Showdown um EM-Qualifikation

Ein Remis in Island würde Österreichs Handballer das EM-Ticket garantieren

Handball EM-Quali - Showdown um EM-Qualifikation © Bild: GEPA/Pranter

Die Chance auf ein EM-Ticket lebt für Österreichs Handball-Nationalteam. Dafür muss heute allerdings mindestens ein Remis im Auswärtsspiel gegen Island her - und der Vize-Olympiasieger ist eine Handball-Macht. "Wenn wir es gegen Island schaffen, ist das eine Riesensensation", dämpfte ÖHB-Teamchef Magnus Andersson die Erwartungen. Hoffnung macht dafür der 28:23-Heimsieg gegen die Isländer im EM-Quali-Hinspiel im Oktober 2010. Bei der Heim-EM gab es sensationelles 37:37.

Nach der bitteren 20:28-Niederlage gegen Deutschland am vergangenen Mittwoch, bei der Österreich gerade in der ersten Hälfte überhaupt nicht ins Spiel fand, müssen auch die Köpfe wieder frei werden. Die Ausgangslage ist aber doppelt schwierig, weil die derzeit drittplatzierten Isländer unbedingt einen Sieg brauchen, um Österreich noch von Platz zwei hinter Deutschland zu verdrängen und so noch das EM-Ticket zu buchen.

"Die Isländer haben erfahrene Legionäre, sind nicht umsonst in einem Olympia-Finale gestanden. Aber sie haben auch nicht den riesengroßen Kader, müssen mit sieben, acht Mann durchspielen", gab Österreichs Flügelflitzer Konrad Wilczynski zu bedenken. "Wir müssen das Spiel lange offen halten. Gegen sie haben wir über 60 Minuten im Sechs gegen Sechs keine Chance. Wir müssen das Spiel über Außen aufziehen. Wir müssen noch einmal 60 Minuten Vollgas geben."

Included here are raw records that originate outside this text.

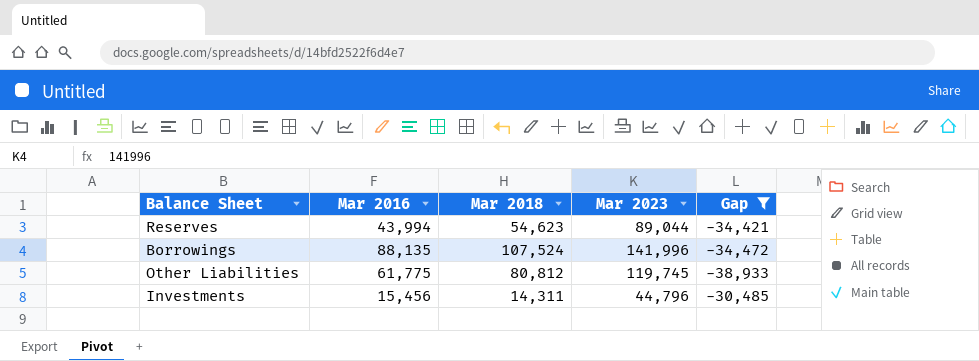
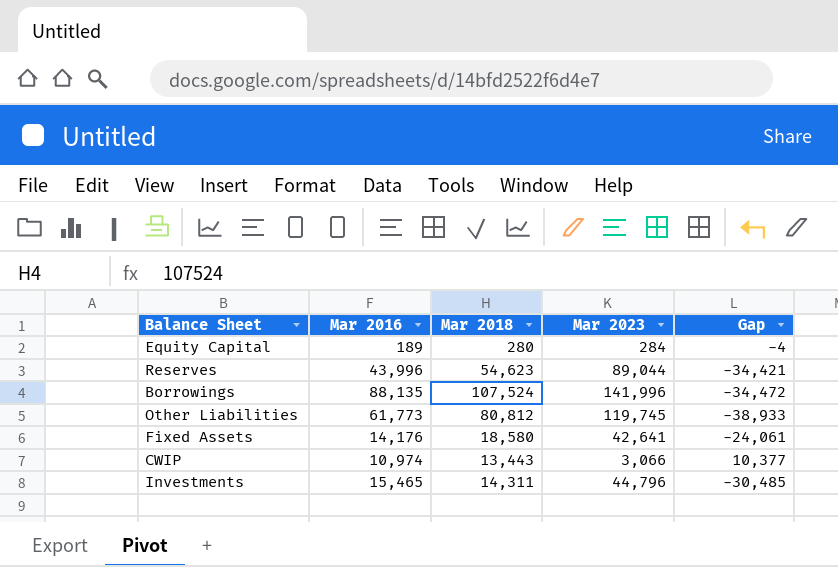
filter: Gap <= -30,485 -> none
Reserves | Mar 2016: 43,994 -> 43,996
Other Liabilities | Mar 2016: 61,775 -> 61,773
Investments | Mar 2016: 15,456 -> 15,465

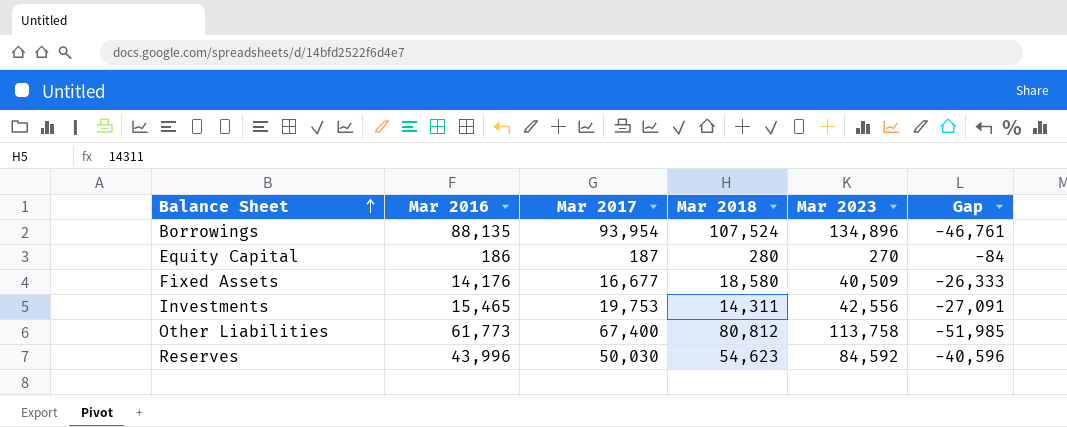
row order: none -> Balance Sheet ascending
column Mar 2017 | position: none -> 3
column Gap | formula: [Mar 2018] - [Mar 2023] -> [Mar 2016] - [Mar 2023]
row CWIP: 10,974 | 13,443 | 3,066 | 10,377 -> none
Borrowings | Mar 2023: 141,996 -> 134,896
Equity Capital | Mar 2016: 189 -> 186
Equity Capital | Mar 2023: 284 -> 270
Fixed Assets | Mar 2023: 42,641 -> 40,509
Investments | Mar 2023: 44,796 -> 42,556
Other Liabilities | Mar 2023: 119,745 -> 113,758
Reserves | Mar 2023: 89,044 -> 84,592

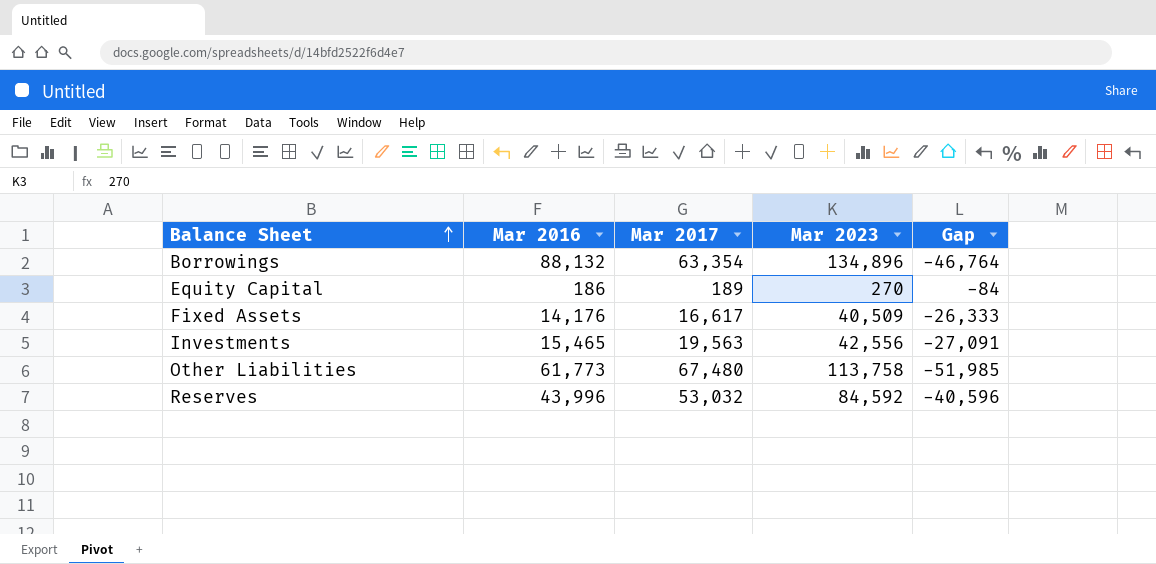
column Mar 2018 | position: 4 -> none
Borrowings | Mar 2016: 88,135 -> 88,132
Borrowings | Mar 2017: 93,954 -> 63,354
Borrowings | Gap: -46,761 -> -46,764
Equity Capital | Mar 2017: 187 -> 189
Fixed Assets | Mar 2017: 16,677 -> 16,617
Investments | Mar 2017: 19,753 -> 19,563
Other Liabilities | Mar 2017: 67,400 -> 67,480
Reserves | Mar 2017: 50,030 -> 53,032

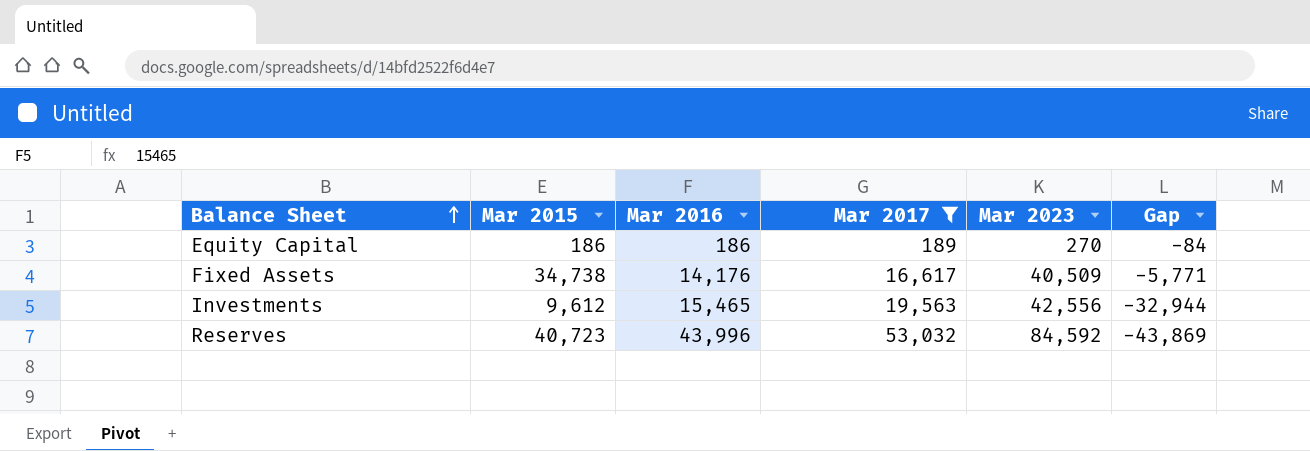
filter: none -> Mar 2017 <= 53,032
column Mar 2015 | position: none -> 2
column Gap | formula: [Mar 2016] - [Mar 2023] -> [Mar 2015] - [Mar 2023]

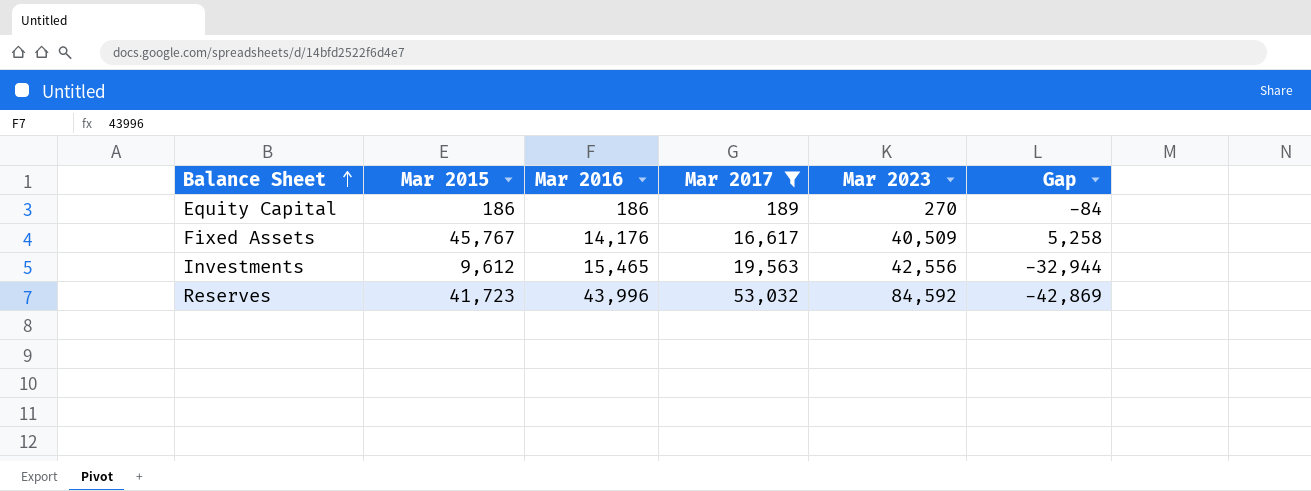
Fixed Assets | Mar 2015: 34,738 -> 45,767
Fixed Assets | Gap: -5,771 -> 5,258
Reserves | Mar 2015: 40,723 -> 41,723
Reserves | Gap: -43,869 -> -42,869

Videos für das Selbstvertrauen
Viktor Szilagyi und Co. erreichten in der Nacht auf Freitag Island, wo man von spätherbstlichen Temperaturen, Regen im Tal und Schnee auf den Bergen empfangen wurde. Am Freitag-Nachmittag stand das erste Training inklusive Video-Analyse an. Andersson zeigte seinen Spielern Videos, die das Selbstvertrauen zurückbringen sollen. Immerhin holte man in den jüngsten drei Partien gegen die Insulaner einen Sieg und ein Remis.